According to kerneloops.org, the highest frequency ACPI-relaetd OOPS occurs only on Dell Laptops: http://www.kerneloops.org/searchweek.php?search=acpi_idle_enter_bm
It seems that this kernel oops issue is not related with the cpu idle driver. Instead it is related with that the schedule function is called explicitly or implicitly when executing hardware interrupt or softirq. (Maybe the schedule function will be called when calling msleep or obtaining the mutex lock). In the kernel every process will have its own preempt_count, which indicates whether it is in hardware irq or software irq. > BUG: scheduling while atomic: swapper/0/0x00000100 (0x00000100 indicates that this happens when executing the software irq. > BUG: scheduling while atomic: swapper/0/0x10010000 (0x10010000 indicates that this happens when executing the hardware interrupt). The backtrace reports that it is in idle driver. The following describes how the kerneloops is reported in idle driver. In fact it is related with the calling schedule explicitly/implicitly while executing the hardware/software irq. 1. Before entering the deep C-state, the local irq will be disabled. 2. The cpu will be waked up from the C-state after the hardware interrupt is triggered. 3. The hardware ISR will be serviced after the local irq is re-enabled again(This is re-enabled in the function of acpi_idle_enter_bm/enter_simple). 4. If the hardware ISR is too long, maybe it will raise the software IRQ. And after the hardware ISR is finished, it will check whether the softirq is raised and then execute it(This is called in the function of do_softirq). 5. Maybe the hardware ISR/softirq will try to obtain the mutex lock. If the mutex lock can't be obtained, it will call the function of schedule implicitly. Then the schedule_debug function will be called in the function of schedule to check whether the task schedule happens in hardware ISR/software IRQ. 6. If the preempt_count can't meet with the requirement, it will complain the backtrace in www.kerneloops.org. As this happens in interrupt context, the schedule_debug function only prints the backtrace of the stack before the interrupt happens.

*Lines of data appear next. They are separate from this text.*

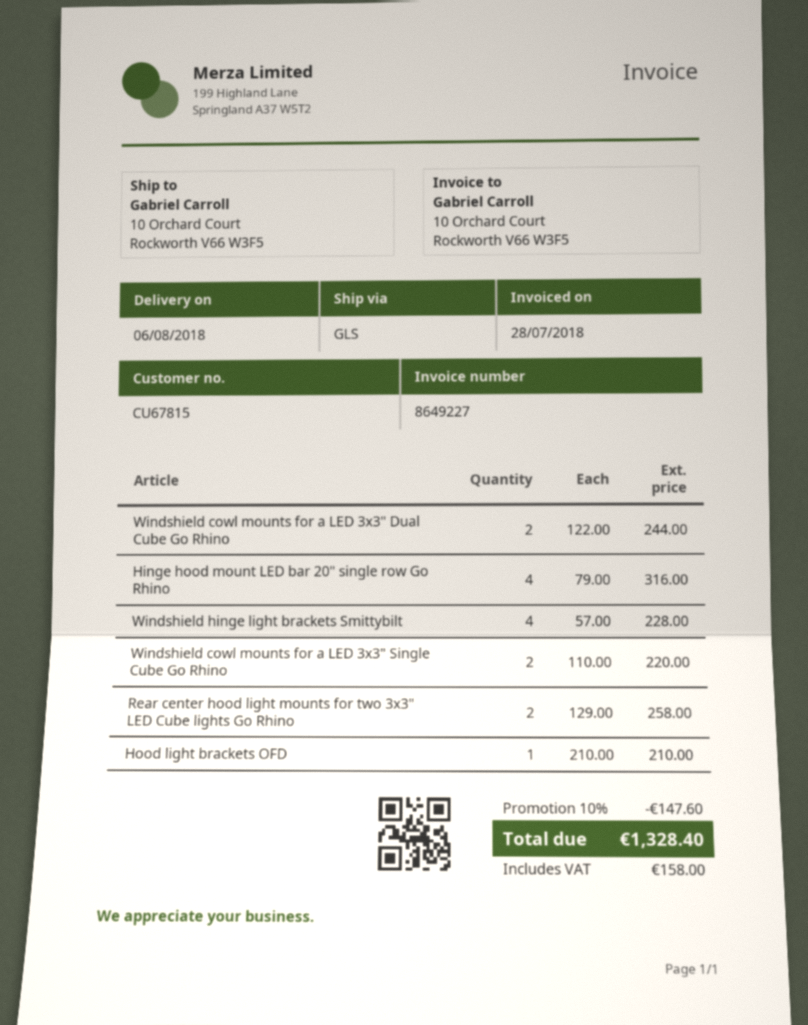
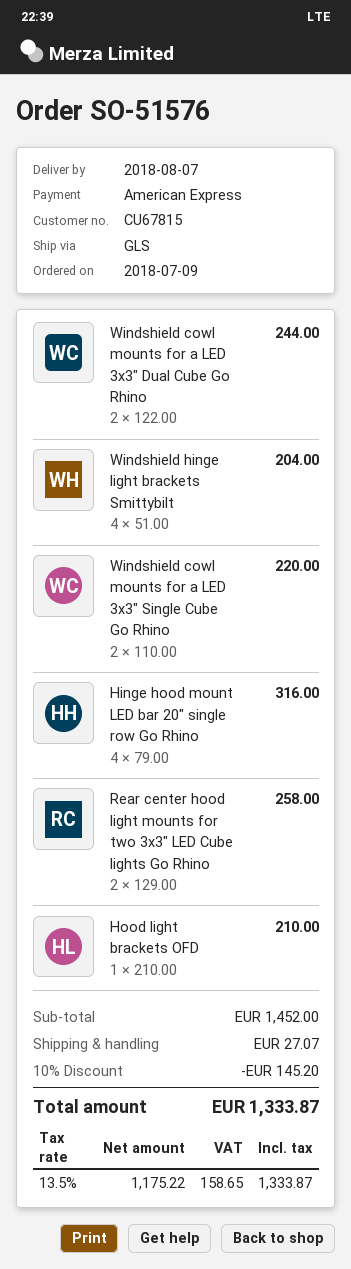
delivery date: 2018-08-06 -> 2018-08-07
Windshield hinge light brackets Smittybilt: 4 x 57.00 = 228.00 -> 4 x 51.00 = 204.00
discount: 10% = 147.60 -> 10% = 145.20
shipping: none -> 27.07
tax: 158.00 -> 158.65
total: 1328.40 -> 1333.87

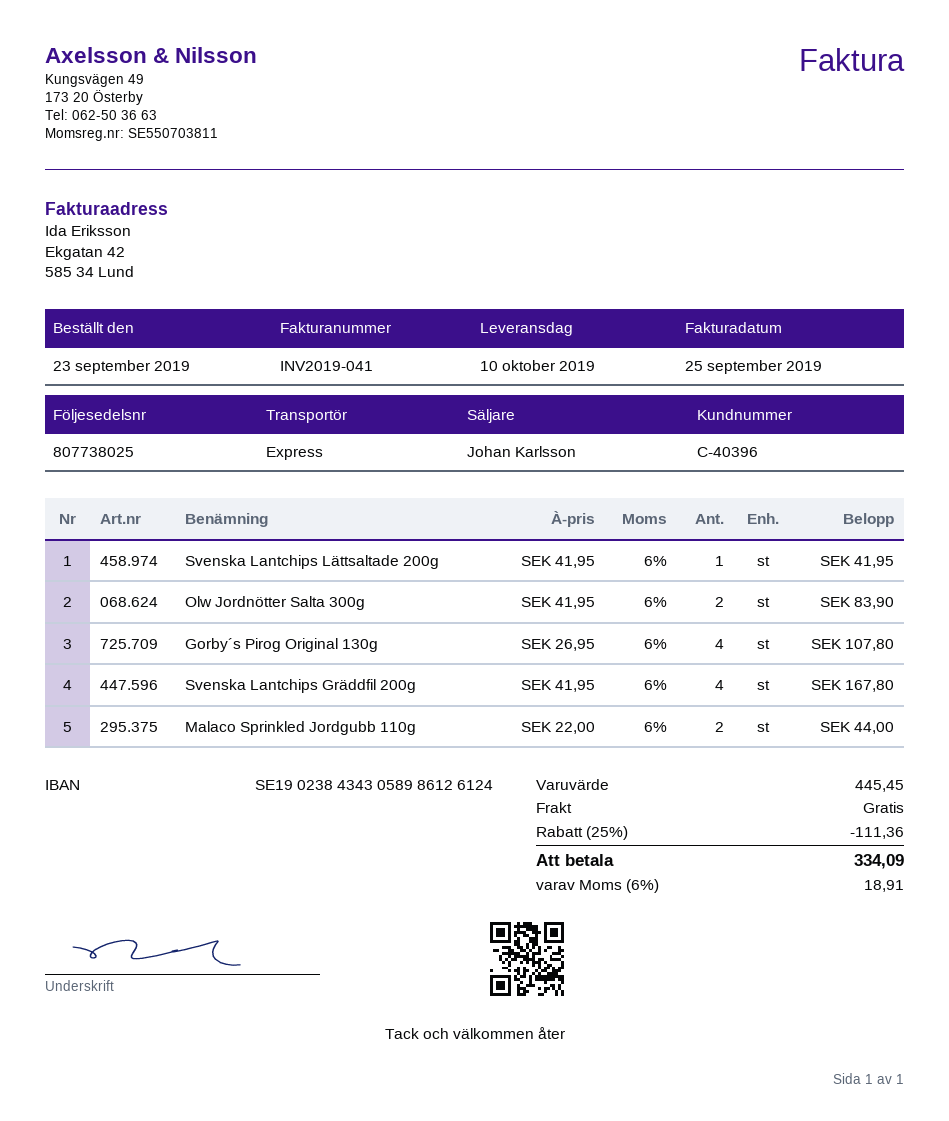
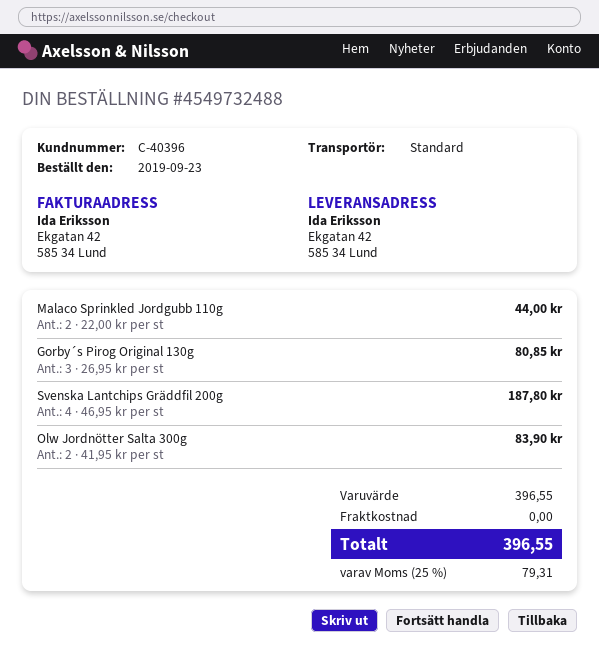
shipping method: express -> standard
Svenska Lantchips Lättsaltade 200g: 1 x 41.95 = 41.95 -> none
Gorby´s Pirog Original 130g: 4 x 26.95 = 107.80 -> 3 x 26.95 = 80.85
Svenska Lantchips Gräddfil 200g: 4 x 41.95 = 167.80 -> 4 x 46.95 = 187.80
subtotal: 445.45 -> 396.55
discount: 25% = 111.36 -> none
tax: 6% = 18.91 -> 25% = 79.31
total: 334.09 -> 396.55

I will attach one debug patch to print the stack backtrace that calls the schedule function explicitly/implicitly. thanks.
Created attachment 25171 [details] attach one debug patch that prints the stack backtrace Can someone try the debug patch so that it can print the stack backtrace when the schedule function is called explicitly/implicitly in course of hardware/software irq context? And after the backtrace is complained again, please attach the output of dmesg. thanks.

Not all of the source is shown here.